─── Supplied entries

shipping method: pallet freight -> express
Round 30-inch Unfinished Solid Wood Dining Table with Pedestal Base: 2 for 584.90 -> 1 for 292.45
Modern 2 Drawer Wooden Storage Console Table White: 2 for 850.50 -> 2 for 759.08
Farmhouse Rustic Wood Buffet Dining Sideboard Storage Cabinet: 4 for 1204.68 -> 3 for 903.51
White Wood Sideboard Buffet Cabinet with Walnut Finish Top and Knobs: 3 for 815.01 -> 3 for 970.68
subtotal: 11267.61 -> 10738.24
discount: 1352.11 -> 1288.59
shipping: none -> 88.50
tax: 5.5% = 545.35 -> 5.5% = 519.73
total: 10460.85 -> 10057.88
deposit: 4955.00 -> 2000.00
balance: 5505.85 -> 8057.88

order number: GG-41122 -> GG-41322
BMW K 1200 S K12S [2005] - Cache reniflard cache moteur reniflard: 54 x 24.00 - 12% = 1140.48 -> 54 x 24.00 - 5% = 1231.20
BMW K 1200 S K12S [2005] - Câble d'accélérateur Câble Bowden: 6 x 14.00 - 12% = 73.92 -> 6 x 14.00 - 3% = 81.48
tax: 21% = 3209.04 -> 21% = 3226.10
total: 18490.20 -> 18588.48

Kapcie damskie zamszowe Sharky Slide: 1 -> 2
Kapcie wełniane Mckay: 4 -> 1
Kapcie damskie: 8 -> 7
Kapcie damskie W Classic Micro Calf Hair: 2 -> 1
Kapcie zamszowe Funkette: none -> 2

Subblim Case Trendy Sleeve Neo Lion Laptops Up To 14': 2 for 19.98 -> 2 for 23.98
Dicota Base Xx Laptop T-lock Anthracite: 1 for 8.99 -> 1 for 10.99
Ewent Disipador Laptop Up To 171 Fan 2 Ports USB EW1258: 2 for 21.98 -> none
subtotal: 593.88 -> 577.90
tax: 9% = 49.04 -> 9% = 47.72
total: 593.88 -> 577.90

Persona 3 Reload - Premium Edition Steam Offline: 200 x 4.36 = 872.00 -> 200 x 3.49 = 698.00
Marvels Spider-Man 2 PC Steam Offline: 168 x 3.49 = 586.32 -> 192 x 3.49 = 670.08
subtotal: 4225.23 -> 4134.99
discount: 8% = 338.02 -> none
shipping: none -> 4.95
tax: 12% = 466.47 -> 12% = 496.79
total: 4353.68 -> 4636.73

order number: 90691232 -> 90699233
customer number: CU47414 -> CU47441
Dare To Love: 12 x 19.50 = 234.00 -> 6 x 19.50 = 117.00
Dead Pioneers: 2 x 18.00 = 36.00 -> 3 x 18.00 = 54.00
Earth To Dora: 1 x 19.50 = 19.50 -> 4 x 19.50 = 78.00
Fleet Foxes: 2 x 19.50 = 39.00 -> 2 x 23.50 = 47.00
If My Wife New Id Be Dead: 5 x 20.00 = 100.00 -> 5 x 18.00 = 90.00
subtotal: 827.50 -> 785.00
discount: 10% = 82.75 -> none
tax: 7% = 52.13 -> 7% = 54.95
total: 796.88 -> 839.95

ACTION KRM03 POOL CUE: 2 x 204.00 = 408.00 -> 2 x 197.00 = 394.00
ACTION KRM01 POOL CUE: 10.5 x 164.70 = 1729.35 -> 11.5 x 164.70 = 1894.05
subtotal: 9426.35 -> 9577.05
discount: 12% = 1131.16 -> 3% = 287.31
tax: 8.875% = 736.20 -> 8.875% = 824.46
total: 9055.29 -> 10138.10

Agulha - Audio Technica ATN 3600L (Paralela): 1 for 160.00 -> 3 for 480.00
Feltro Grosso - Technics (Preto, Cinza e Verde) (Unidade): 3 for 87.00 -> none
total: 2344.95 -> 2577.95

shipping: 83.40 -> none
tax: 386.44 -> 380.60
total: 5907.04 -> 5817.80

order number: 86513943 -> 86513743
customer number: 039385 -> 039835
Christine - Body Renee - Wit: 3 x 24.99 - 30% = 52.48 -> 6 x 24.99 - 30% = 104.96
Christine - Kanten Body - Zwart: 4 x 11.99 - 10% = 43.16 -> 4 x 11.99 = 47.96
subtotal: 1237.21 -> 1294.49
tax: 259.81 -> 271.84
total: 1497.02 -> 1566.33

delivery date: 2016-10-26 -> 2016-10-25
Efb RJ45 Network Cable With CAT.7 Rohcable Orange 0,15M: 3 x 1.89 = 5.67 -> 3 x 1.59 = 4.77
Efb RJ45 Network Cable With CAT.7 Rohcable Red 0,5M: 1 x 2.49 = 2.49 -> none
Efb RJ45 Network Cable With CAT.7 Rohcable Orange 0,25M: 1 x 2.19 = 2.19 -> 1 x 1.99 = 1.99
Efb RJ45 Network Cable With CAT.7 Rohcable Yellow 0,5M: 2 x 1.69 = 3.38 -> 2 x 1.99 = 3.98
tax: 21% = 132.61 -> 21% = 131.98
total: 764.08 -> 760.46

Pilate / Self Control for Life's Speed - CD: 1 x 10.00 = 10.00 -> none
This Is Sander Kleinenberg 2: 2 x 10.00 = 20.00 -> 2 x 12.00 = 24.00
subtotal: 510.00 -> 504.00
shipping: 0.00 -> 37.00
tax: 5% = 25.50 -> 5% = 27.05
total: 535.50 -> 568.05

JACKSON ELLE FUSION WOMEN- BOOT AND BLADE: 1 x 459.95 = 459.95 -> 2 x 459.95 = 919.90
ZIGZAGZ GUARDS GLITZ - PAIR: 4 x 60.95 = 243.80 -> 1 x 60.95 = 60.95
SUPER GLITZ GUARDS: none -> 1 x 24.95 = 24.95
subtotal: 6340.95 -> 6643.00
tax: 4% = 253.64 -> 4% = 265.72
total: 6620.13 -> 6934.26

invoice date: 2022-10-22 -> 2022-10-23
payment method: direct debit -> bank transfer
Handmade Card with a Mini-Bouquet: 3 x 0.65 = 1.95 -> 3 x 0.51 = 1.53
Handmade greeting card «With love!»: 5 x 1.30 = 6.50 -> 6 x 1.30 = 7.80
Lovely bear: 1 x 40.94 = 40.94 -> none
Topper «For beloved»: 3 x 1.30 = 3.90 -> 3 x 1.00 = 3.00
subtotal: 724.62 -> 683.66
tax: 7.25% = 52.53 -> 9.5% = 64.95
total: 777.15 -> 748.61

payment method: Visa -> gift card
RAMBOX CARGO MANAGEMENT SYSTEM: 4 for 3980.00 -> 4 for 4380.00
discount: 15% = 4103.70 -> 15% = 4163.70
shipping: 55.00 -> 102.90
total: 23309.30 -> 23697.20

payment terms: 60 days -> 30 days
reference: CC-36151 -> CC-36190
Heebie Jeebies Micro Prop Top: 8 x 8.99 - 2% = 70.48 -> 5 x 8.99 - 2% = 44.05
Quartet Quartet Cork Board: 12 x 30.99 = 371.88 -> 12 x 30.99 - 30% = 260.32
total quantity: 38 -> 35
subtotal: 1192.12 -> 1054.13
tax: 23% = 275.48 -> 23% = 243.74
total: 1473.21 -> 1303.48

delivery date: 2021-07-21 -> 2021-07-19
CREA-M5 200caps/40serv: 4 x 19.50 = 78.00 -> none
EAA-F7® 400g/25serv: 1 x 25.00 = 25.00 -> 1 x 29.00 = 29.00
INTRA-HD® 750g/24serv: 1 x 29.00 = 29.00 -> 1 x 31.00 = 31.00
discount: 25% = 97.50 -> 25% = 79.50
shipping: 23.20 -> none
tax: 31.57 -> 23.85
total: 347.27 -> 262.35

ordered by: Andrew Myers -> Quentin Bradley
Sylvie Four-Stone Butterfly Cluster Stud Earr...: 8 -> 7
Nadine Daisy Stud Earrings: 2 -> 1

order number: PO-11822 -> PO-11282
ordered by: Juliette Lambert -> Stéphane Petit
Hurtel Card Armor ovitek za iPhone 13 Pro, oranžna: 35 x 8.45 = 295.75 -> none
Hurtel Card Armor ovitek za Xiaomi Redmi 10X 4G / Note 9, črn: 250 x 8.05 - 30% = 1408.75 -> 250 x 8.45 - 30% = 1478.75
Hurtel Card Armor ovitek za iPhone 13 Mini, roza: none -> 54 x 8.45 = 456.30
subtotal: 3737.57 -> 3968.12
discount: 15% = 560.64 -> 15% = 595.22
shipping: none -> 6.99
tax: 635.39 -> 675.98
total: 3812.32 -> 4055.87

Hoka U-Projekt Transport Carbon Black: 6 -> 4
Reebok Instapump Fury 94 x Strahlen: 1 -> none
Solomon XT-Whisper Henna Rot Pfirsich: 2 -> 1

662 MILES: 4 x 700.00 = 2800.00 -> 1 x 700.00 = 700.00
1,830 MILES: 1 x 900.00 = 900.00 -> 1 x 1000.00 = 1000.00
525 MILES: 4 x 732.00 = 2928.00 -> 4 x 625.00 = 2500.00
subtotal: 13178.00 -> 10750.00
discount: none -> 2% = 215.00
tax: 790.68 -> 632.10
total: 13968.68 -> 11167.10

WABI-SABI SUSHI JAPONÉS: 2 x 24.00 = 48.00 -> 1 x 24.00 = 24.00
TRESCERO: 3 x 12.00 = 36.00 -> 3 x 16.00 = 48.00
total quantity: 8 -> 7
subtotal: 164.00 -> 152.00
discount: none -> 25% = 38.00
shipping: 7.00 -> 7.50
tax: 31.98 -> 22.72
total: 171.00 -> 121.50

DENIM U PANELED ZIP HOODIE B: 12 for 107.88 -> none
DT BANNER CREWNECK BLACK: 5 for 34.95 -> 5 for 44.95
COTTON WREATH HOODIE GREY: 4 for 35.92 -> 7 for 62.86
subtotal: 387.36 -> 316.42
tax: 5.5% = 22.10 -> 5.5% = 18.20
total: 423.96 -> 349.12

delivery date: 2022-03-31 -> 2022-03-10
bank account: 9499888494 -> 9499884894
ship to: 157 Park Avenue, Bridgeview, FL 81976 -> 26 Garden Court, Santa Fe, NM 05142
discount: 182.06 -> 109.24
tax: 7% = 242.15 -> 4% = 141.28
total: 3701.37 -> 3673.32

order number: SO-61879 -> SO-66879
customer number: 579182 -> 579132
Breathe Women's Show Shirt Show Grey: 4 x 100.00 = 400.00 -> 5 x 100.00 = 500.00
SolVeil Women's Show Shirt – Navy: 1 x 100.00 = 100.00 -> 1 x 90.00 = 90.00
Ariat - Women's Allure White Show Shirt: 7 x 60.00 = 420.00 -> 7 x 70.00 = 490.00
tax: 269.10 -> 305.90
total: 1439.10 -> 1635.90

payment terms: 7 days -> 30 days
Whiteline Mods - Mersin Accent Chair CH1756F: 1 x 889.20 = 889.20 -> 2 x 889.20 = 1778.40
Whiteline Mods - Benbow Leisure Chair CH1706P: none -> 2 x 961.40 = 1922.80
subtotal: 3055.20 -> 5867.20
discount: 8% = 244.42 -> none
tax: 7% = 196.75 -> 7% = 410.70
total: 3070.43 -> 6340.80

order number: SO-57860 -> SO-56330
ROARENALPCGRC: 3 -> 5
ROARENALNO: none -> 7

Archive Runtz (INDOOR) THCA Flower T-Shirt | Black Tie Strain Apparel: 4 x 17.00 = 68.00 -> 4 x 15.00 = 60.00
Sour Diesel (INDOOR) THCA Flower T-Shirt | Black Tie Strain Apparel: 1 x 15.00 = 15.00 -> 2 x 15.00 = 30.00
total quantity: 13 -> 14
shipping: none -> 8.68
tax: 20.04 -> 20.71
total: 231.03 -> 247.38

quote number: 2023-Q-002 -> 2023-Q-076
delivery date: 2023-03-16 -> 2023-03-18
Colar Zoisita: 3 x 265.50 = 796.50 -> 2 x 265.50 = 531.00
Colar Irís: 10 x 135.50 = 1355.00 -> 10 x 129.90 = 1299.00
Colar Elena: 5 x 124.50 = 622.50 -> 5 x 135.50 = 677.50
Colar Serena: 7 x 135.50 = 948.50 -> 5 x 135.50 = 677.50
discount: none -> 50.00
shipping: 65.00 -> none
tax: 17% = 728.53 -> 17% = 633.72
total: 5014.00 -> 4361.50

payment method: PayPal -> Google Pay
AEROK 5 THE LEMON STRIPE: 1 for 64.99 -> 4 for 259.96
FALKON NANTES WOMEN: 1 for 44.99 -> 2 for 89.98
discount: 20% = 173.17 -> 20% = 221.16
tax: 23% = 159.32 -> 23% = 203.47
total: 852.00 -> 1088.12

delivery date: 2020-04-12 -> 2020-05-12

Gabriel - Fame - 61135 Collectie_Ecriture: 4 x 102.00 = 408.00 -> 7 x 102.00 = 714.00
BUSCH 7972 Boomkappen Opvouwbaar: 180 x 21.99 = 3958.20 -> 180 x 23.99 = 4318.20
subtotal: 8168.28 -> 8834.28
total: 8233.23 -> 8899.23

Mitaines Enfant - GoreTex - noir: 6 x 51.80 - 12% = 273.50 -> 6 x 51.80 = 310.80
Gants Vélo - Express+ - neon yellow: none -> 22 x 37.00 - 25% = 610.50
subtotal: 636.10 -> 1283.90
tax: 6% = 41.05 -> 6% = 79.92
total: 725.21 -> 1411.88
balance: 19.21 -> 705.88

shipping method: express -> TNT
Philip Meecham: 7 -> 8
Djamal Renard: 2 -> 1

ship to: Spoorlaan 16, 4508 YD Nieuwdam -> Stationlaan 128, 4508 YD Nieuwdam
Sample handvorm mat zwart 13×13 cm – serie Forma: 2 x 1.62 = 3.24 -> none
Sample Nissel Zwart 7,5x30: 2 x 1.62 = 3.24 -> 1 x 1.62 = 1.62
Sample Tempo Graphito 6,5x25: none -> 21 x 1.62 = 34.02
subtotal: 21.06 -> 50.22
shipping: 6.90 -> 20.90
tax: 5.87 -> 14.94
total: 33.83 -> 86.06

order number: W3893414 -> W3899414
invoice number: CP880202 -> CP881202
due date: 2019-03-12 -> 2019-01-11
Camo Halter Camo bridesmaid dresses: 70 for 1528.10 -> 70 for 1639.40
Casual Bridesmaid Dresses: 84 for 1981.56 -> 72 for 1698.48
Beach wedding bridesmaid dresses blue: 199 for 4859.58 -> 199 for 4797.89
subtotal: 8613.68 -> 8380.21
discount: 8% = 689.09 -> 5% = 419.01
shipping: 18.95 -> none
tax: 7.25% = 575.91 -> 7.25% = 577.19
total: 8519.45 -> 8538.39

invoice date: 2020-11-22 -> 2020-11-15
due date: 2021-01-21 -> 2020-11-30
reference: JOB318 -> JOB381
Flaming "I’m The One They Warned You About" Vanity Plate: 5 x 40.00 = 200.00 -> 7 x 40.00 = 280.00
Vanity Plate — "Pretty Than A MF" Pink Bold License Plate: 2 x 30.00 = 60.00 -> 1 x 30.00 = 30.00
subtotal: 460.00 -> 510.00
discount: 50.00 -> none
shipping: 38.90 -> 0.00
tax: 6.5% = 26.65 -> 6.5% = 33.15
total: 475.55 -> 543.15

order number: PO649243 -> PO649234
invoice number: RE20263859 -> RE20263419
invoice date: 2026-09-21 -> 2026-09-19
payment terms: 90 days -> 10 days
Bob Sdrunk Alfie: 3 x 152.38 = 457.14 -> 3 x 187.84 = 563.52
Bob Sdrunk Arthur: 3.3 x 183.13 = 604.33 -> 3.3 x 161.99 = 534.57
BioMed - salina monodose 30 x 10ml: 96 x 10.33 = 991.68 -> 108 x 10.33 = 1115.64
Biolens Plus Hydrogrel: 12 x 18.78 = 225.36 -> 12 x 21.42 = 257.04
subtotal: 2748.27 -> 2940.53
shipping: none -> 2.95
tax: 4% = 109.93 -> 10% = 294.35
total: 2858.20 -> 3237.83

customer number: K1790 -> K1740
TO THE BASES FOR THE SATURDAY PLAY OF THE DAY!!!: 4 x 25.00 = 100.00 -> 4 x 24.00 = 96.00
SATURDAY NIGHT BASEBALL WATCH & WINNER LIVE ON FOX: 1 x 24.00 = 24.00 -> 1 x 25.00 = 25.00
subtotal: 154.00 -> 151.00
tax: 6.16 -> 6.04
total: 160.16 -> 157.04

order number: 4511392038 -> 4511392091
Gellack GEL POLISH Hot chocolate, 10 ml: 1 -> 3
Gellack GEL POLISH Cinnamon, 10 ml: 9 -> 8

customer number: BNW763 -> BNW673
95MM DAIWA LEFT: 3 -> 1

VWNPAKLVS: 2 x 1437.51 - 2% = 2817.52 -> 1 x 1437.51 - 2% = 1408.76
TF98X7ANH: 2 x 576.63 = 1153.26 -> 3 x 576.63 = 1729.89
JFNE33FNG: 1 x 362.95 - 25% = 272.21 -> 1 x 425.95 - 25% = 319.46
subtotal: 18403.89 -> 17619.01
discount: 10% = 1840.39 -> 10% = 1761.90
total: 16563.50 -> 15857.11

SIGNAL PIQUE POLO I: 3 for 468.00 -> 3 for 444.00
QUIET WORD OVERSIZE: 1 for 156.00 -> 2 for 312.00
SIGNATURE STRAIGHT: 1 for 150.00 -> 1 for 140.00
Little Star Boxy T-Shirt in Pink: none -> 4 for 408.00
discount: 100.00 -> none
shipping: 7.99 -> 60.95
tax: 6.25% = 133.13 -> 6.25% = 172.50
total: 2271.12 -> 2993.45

──────

### Work request
All lines in the data above from the one with "quote number: 2023-Q-002 -> 2023-Q-076" through the one with "Sample handvorm mat" must be repeated exactly, and no others.

### Your response
quote number: 2023-Q-002 -> 2023-Q-076
delivery date: 2023-03-16 -> 2023-03-18
Colar Zoisita: 3 x 265.50 = 796.50 -> 2 x 265.50 = 531.00
Colar Irís: 10 x 135.50 = 1355.00 -> 10 x 129.90 = 1299.00
Colar Elena: 5 x 124.50 = 622.50 -> 5 x 135.50 = 677.50
Colar Serena: 7 x 135.50 = 948.50 -> 5 x 135.50 = 677.50
discount: none -> 50.00
shipping: 65.00 -> none
tax: 17% = 728.53 -> 17% = 633.72
total: 5014.00 -> 4361.50

payment method: PayPal -> Google Pay
AEROK 5 THE LEMON STRIPE: 1 for 64.99 -> 4 for 259.96
FALKON NANTES WOMEN: 1 for 44.99 -> 2 for 89.98
discount: 20% = 173.17 -> 20% = 221.16
tax: 23% = 159.32 -> 23% = 203.47
total: 852.00 -> 1088.12

delivery date: 2020-04-12 -> 2020-05-12

Gabriel - Fame - 61135 Collectie_Ecriture: 4 x 102.00 = 408.00 -> 7 x 102.00 = 714.00
BUSCH 7972 Boomkappen Opvouwbaar: 180 x 21.99 = 3958.20 -> 180 x 23.99 = 4318.20
subtotal: 8168.28 -> 8834.28
total: 8233.23 -> 8899.23

Mitaines Enfant - GoreTex - noir: 6 x 51.80 - 12% = 273.50 -> 6 x 51.80 = 310.80
Gants Vélo - Express+ - neon yellow: none -> 22 x 37.00 - 25% = 610.50
subtotal: 636.10 -> 1283.90
tax: 6% = 41.05 -> 6% = 79.92
total: 725.21 -> 1411.88
balance: 19.21 -> 705.88

shipping method: express -> TNT
Philip Meecham: 7 -> 8
Djamal Renard: 2 -> 1

ship to: Spoorlaan 16, 4508 YD Nieuwdam -> Stationlaan 128, 4508 YD Nieuwdam
Sample handvorm mat zwart 13×13 cm – serie Forma: 2 x 1.62 = 3.24 -> none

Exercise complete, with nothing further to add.